* Exercise goal: For the word "none", work out how many lines in the records below contain it and state that count alone.
********
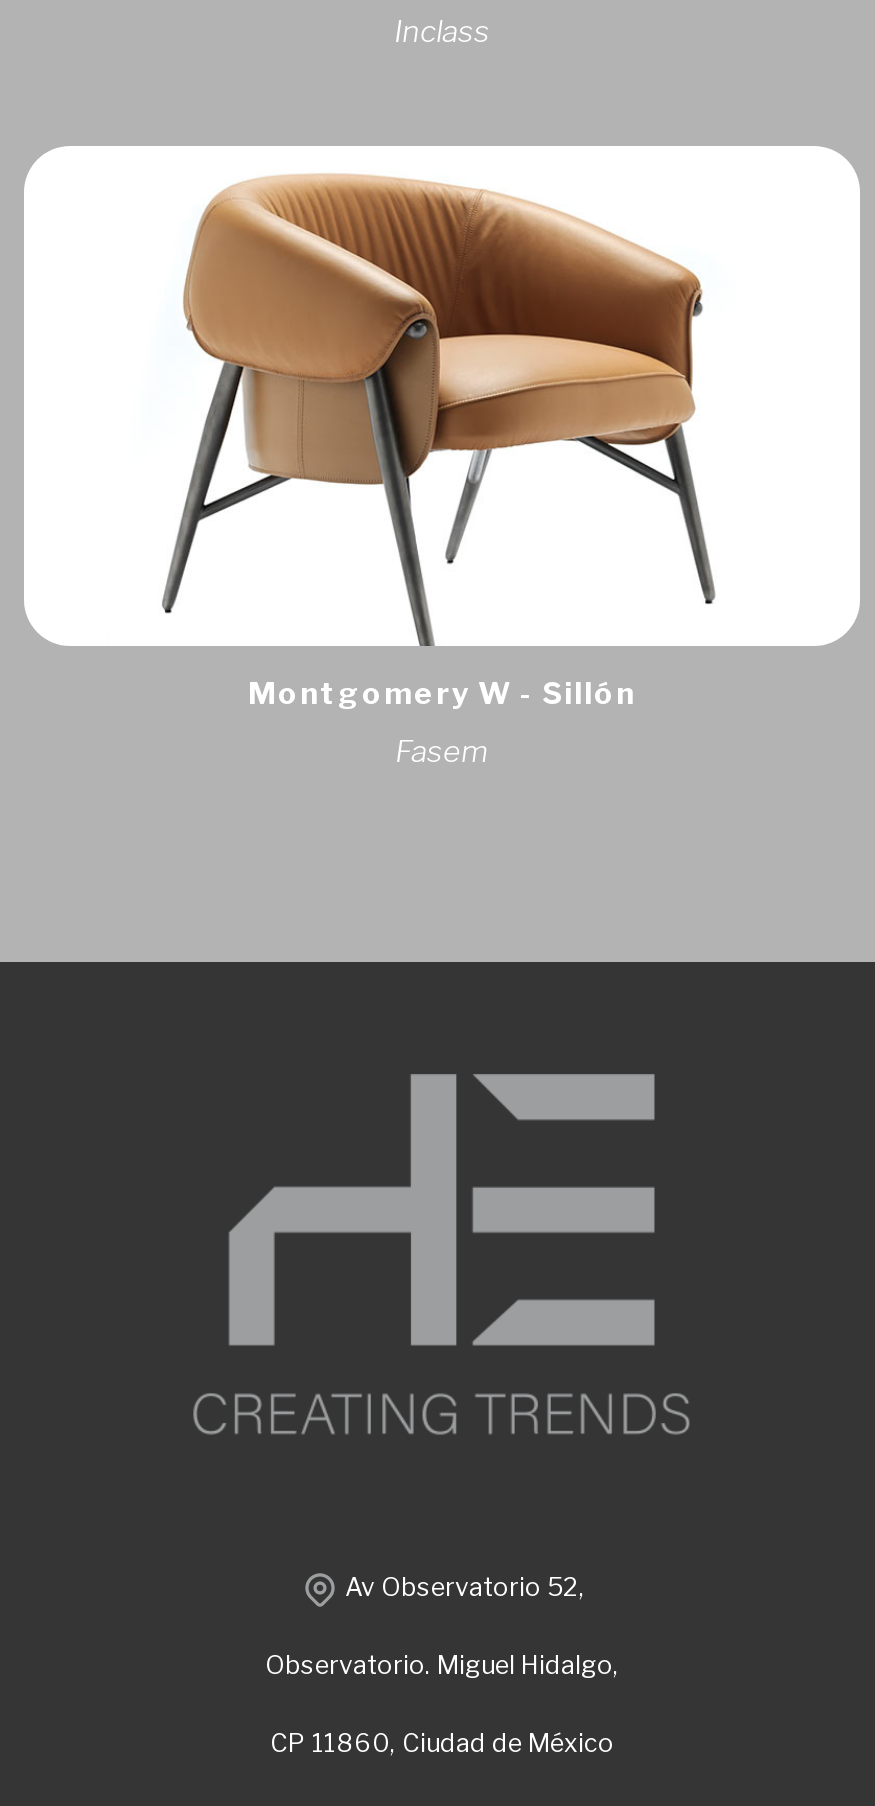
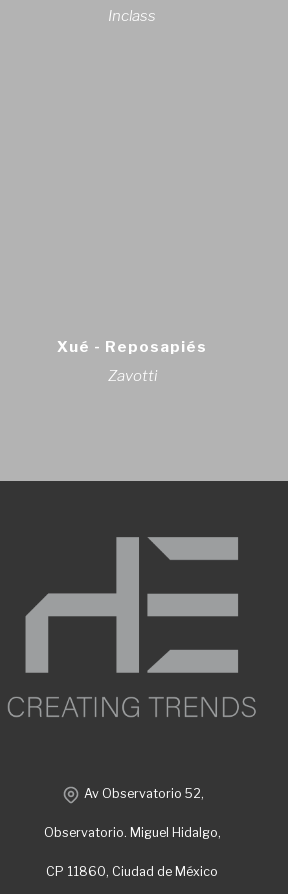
[24,146,860,648] [image] -> none
[248,677,636,713] Montgomery W - Sillón -> [57,338,207,356] Xué - Reposapiés
[395,735,489,771] Fasem -> [108,367,156,385] Zavotti

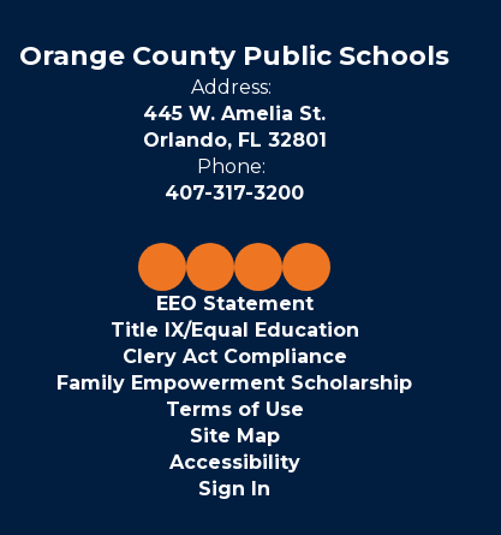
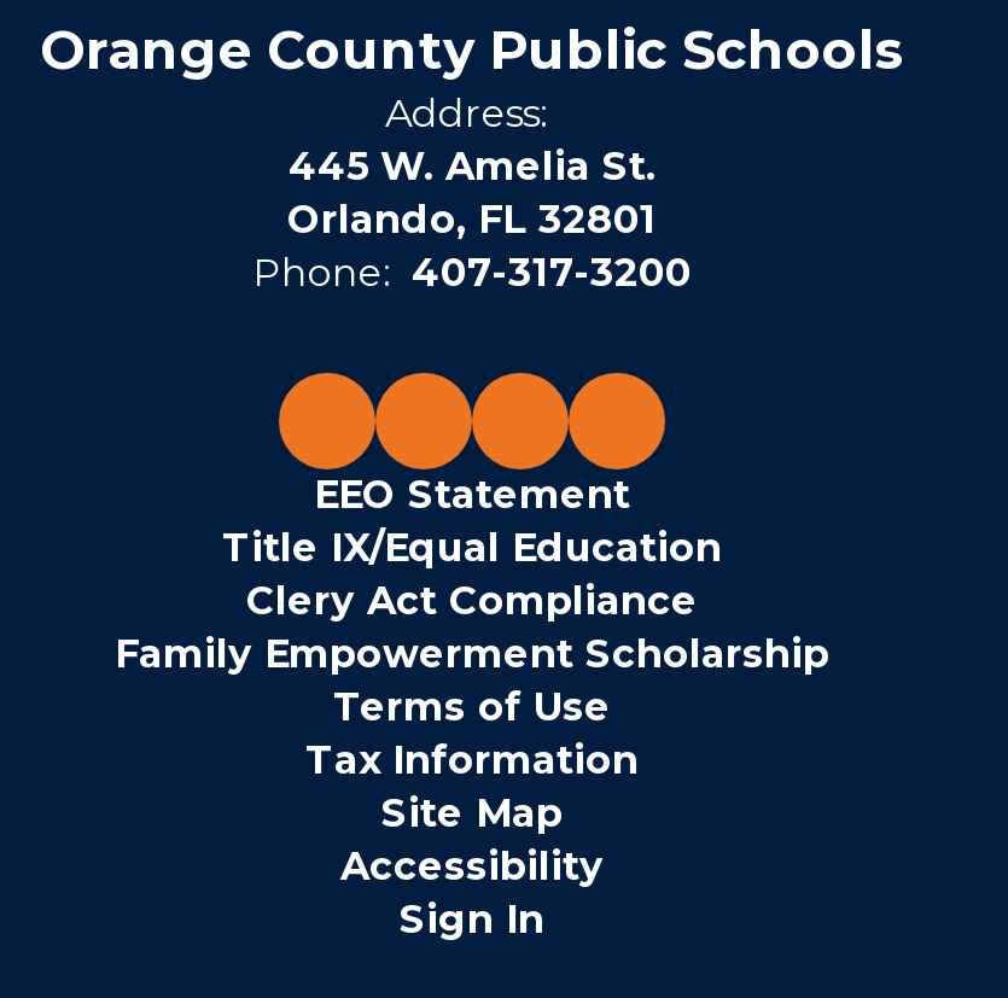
moved [56,292,412,421] -> [115,472,829,730]: EEO Statement | Title IX/Equal Education | Clery Act Compliance | Family Empowerment Scholarship | Terms of Use
none -> [305,737,639,783] Tax Information

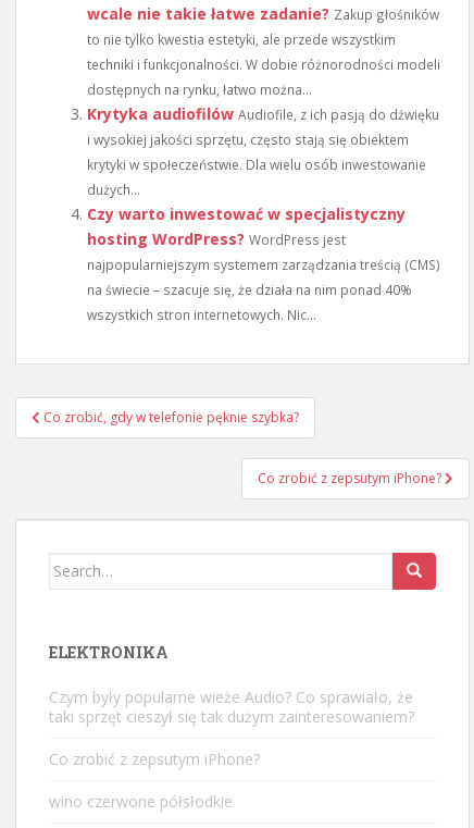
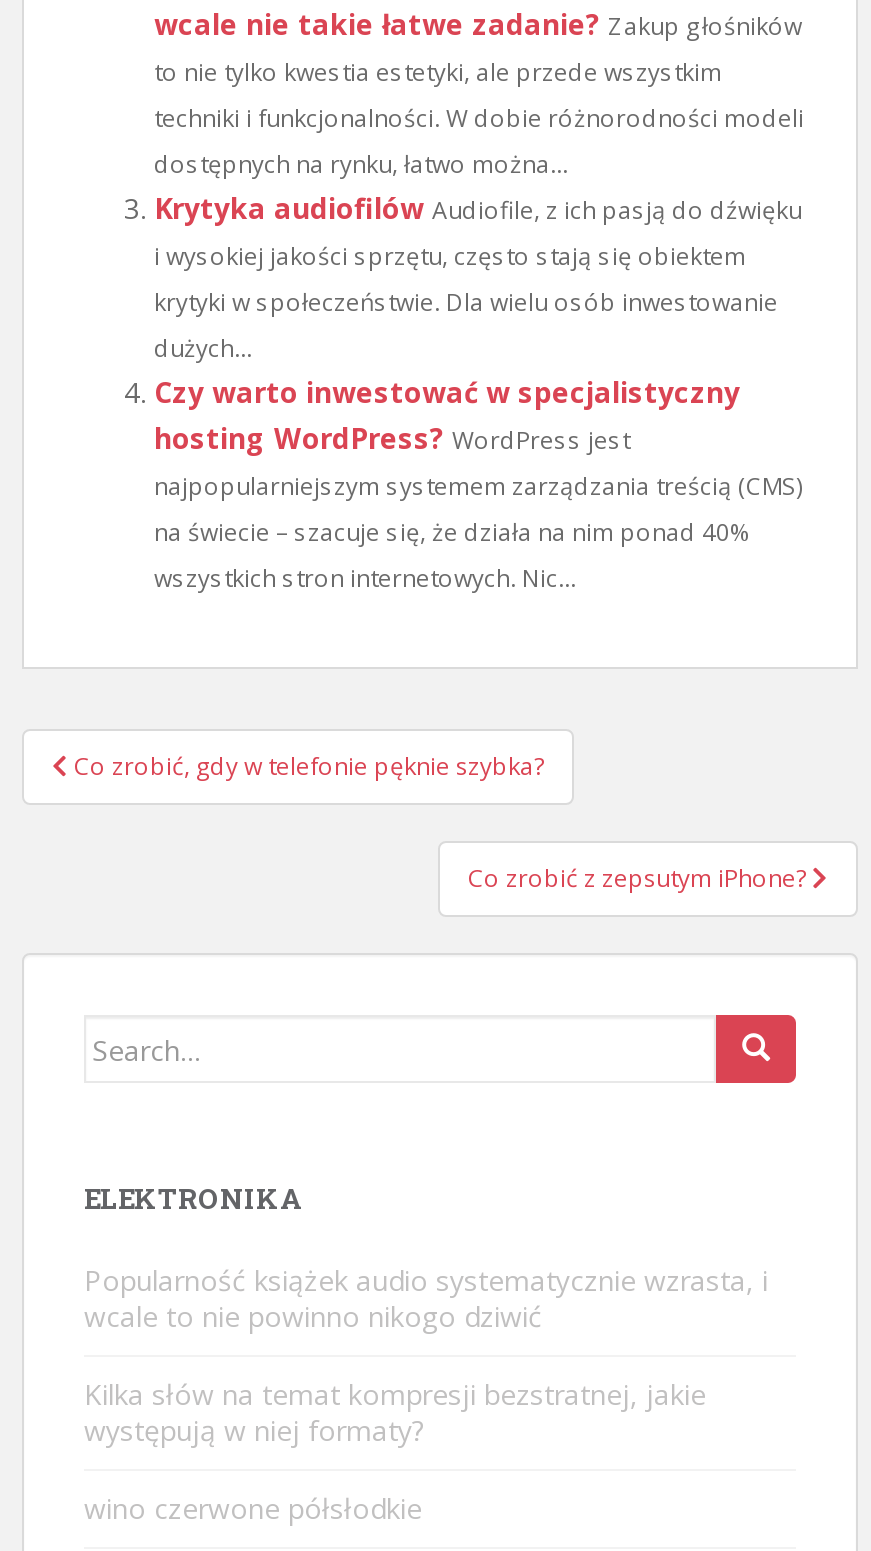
[49,686,414,726] Czym były popularne wieże Audio? Co sprawiało, że | taki sprzęt cieszył się tak dużym zainteresowaniem? -> [84,1261,768,1335] Popularność książek audio systematycznie wzrasta, i | wcale to nie powinno nikogo dziwić
[49,748,260,769] Co zrobić z zepsutym iPhone? -> [84,1375,706,1449] Kilka słów na temat kompresji bezstratnej, jakie | występują w niej formaty?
********
* Finished exercise: 2